Implementing the rendering component sounds very easy, too.
The required changes are limited to three-four different areas of the terminal, and are reasonably sized each.
Outline of a good protocol
Two-phase escape sequence
The idea has been raised to have two separate steps:
-
Upload the image
-
Display (parts of) the image
I really love and do endorse this idea, or actually a more generic variant:
Generic blob uploading
Multiple different new protocols can be imagined that require transferring somewhat larger amount of data. In addition to the current topic, a few possible ones:
-
Icon to show in desktop notification (#13)
-
Favicon for the given tab (Windows Terminal #1868, GNOME Terminal #142)
-
Upload a background image
-
Play some short sound (#14)
-
Upload a font file to be used
-
etc.
Instead of uploading a picture for this new protocol, we should design a way to upload an arbitrary binary resource (probably along with an optional MIME type), which, in turn, could be used by all of these protocols. This makes it much simpler that we don't have to figure this out over and over again, and won't end up with different solutions for each feature.

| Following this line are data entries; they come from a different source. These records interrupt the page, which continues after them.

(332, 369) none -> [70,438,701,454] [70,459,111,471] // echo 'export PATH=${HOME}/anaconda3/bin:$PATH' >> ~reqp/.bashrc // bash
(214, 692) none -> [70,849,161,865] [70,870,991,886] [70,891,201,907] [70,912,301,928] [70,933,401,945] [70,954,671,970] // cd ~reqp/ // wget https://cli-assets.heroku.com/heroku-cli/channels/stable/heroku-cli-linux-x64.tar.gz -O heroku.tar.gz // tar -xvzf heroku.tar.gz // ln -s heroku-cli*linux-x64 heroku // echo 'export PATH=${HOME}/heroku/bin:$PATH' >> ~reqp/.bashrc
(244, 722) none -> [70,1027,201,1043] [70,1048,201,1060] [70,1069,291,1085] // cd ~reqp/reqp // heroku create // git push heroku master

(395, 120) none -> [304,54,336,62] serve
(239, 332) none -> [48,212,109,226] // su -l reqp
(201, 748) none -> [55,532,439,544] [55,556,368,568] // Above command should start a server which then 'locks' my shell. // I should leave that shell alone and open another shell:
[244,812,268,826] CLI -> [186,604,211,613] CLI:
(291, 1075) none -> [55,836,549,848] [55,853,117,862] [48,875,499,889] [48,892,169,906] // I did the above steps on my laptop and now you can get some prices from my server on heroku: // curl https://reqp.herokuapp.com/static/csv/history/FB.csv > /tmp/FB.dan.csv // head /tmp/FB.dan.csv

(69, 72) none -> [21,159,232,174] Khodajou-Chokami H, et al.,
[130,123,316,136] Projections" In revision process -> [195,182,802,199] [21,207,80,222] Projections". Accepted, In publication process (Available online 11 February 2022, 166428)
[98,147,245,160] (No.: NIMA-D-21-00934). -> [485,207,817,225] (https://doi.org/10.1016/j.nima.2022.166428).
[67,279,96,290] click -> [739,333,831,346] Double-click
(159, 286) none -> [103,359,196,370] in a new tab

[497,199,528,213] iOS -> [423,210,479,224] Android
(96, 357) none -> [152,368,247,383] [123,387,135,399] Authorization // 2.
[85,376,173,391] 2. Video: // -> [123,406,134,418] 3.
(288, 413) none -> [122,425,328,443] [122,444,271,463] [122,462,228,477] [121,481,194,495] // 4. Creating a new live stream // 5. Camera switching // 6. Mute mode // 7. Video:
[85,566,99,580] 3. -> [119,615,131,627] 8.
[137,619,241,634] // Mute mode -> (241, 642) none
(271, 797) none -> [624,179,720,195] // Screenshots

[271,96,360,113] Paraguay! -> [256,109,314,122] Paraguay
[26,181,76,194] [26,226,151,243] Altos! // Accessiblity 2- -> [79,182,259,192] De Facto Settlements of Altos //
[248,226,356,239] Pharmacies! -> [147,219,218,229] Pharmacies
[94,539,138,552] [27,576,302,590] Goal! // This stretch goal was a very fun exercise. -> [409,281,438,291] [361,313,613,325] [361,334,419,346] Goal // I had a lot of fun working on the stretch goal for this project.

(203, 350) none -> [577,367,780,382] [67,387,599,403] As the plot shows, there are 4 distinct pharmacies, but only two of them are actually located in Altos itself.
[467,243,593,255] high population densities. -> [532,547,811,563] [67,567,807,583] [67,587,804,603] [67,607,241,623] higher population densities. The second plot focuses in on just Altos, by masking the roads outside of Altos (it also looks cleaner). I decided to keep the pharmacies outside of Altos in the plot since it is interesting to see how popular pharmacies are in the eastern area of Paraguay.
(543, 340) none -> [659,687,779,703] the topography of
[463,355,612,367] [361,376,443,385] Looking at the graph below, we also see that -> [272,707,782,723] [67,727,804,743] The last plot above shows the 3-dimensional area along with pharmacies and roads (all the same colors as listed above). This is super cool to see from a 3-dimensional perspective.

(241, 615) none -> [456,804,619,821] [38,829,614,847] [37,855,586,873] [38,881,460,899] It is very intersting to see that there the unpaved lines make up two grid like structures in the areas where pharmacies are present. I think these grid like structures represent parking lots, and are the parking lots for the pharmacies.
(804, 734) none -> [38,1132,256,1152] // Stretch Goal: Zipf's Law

Uploading a picture is a magnitudes more expensive operation than printing text, due to the amount of data. It's great to significantly save on network traffic, and not have to retransfer the entire image every time someone e.g. scrolls by a line in tmux over ssh, or every time someone wants to reset the favicon from the shell prompt, etc.
During the discussion of desktop notification icon, it was mentioned that a cap is desired on the length of escape sequences. This might be required by some standard (I'm not sure), and is a good protection against runaway escape sequences. I don't know what's the right answer here, whether the image should be transferred in multiple smaller escape sequences, or in a single arbitrarily large one. But whatever we agree on, should be consistent across these possible new extensions.
We should study existing file transfer protocols (x/y/zmodem, kermit, ...?). I'm not familiar with any of them. If any of them is suitable for us (allows to name the resource, attach a mime type, uses an escape sequence within the terminal line rather than an external channel, needs one-way traffic only, 7-bit clean...) then probably we should use that.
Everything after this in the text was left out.